◆ **PROMPT**:
The records below are to be set down word for word, with every picture left out.

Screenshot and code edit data
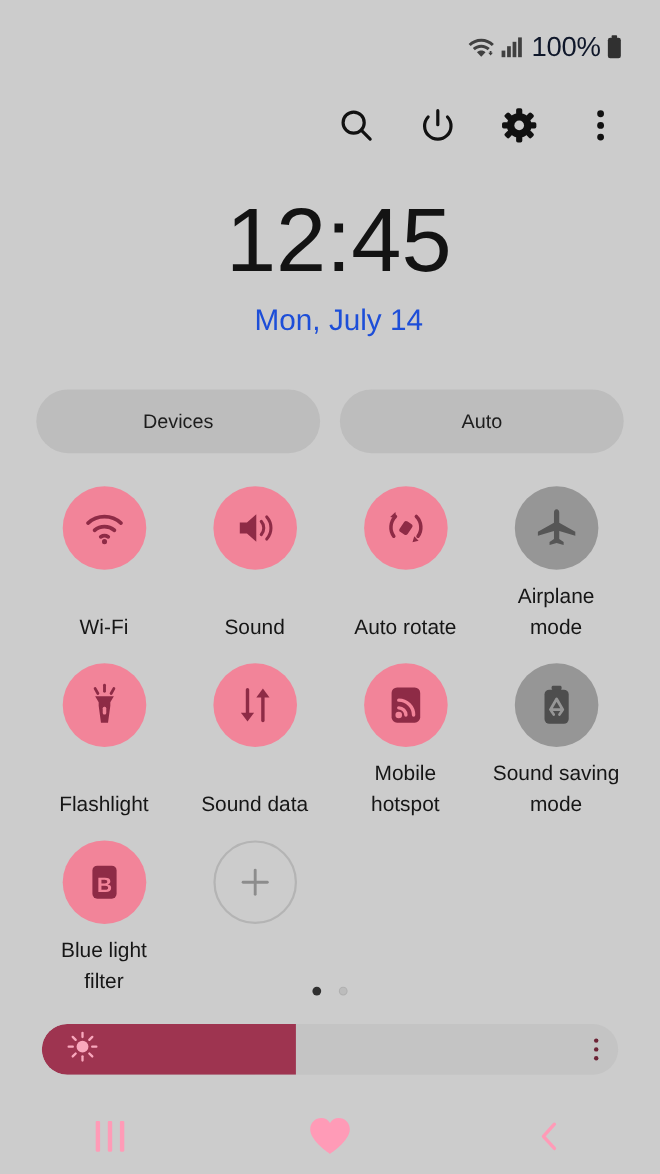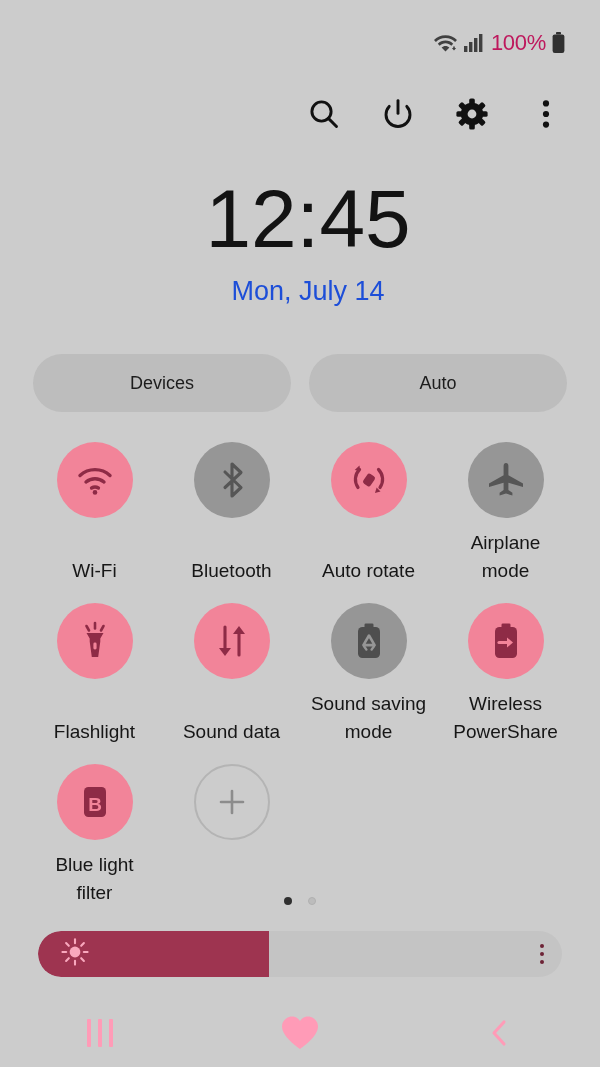"100%" .status-text { color: #be185d -> #0f172a; font-size: 22px -> 25px }
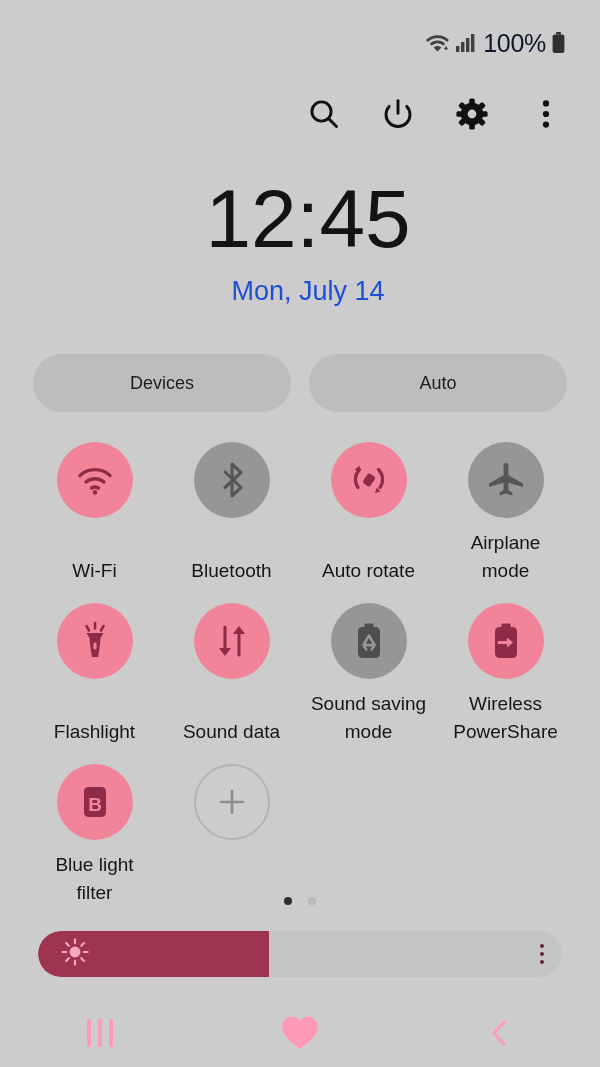"Bluetooth" div.tile { html: <div> <div> <svg> <path></path> </svg> </div> <div>Bluetooth</div> </div> -> none }
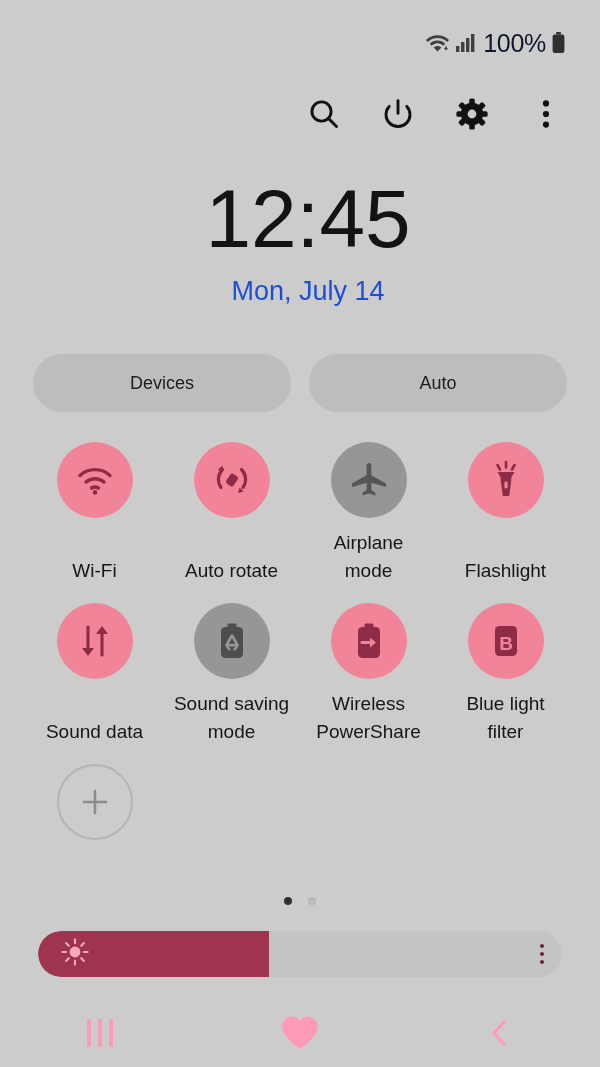"Sound" div.tile { html: none -> <div> <div> <svg> <path></path> <g> <path></path> <path></path> </g> </svg> </div> <div>Sound</div> </div> }
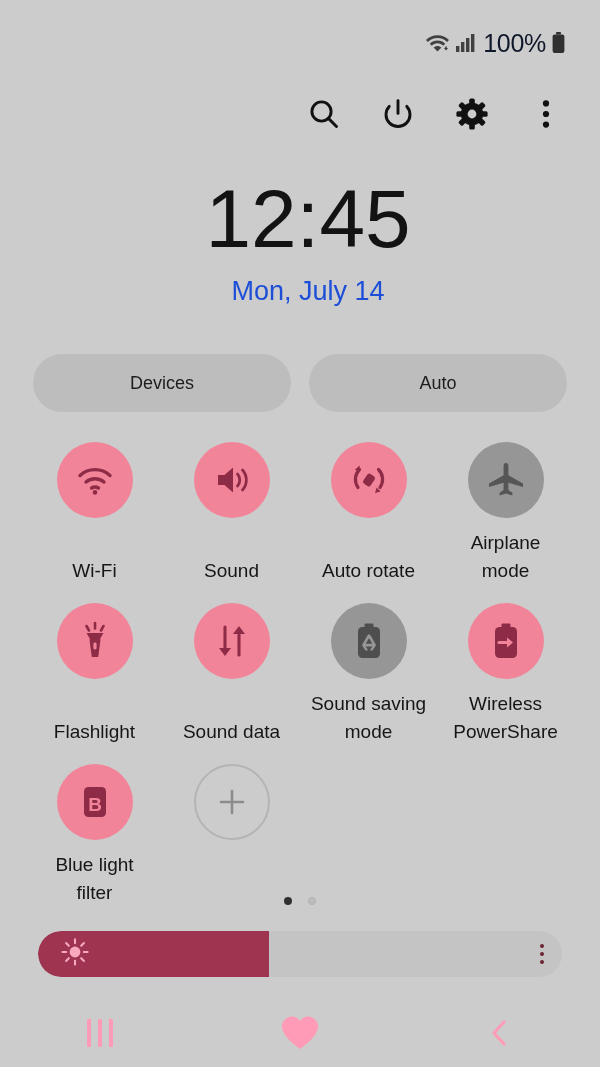"Mobile hotspot" div.tile { html: none -> <div> <div> <svg> <rect></rect> <circle></circle> <path></path> <path></path> </svg> </div> <div>Mobile hotspot</div> </div> }
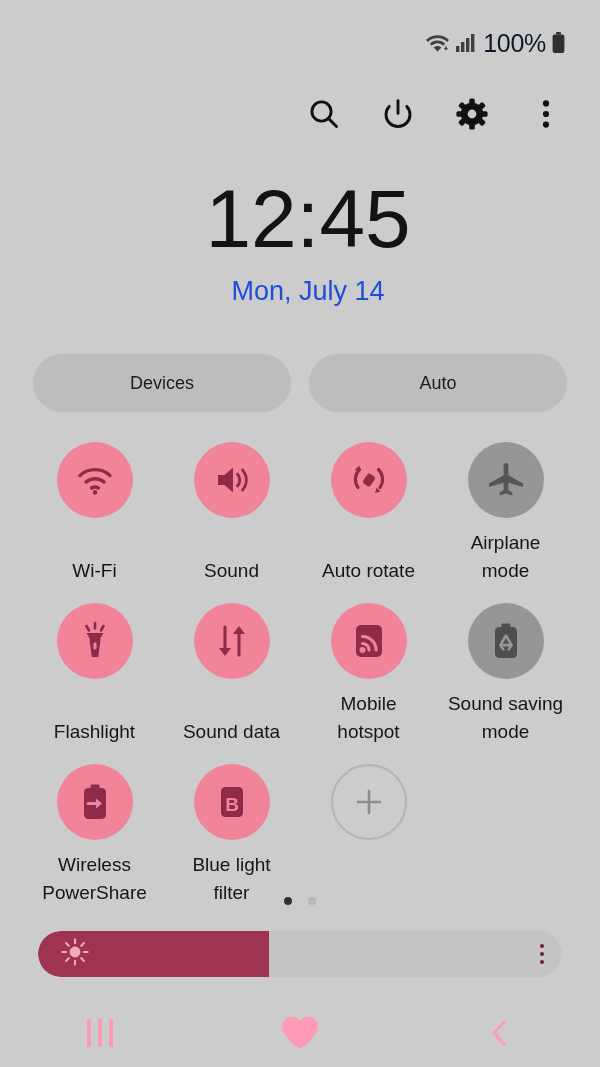"Wireless PowerShare" div.tile { html: <div> <div> <svg> <rect></rect> <rect></rect> <path></path> <path></path> </svg> </div> <div>Wireless PowerShare</div> </div> -> none }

◆ **WRITTEN ANSWER**:
"100%" .status-text { color: #be185d -> #0f172a; font-size: 22px -> 25px }
"Bluetooth" div.tile { html: <div> <div> <svg> <path></path> </svg> </div> <div>Bluetooth</div> </div> -> none }
"Sound" div.tile { html: none -> <div> <div> <svg> <path></path> <g> <path></path> <path></path> </g> </svg> </div> <div>Sound</div> </div> }
"Mobile hotspot" div.tile { html: none -> <div> <div> <svg> <rect></rect> <circle></circle> <path></path> <path></path> </svg> </div> <div>Mobile hotspot</div> </div> }
"Wireless PowerShare" div.tile { html: <div> <div> <svg> <rect></rect> <rect></rect> <path></path> <path></path> </svg> </div> <div>Wireless PowerShare</div> </div> -> none }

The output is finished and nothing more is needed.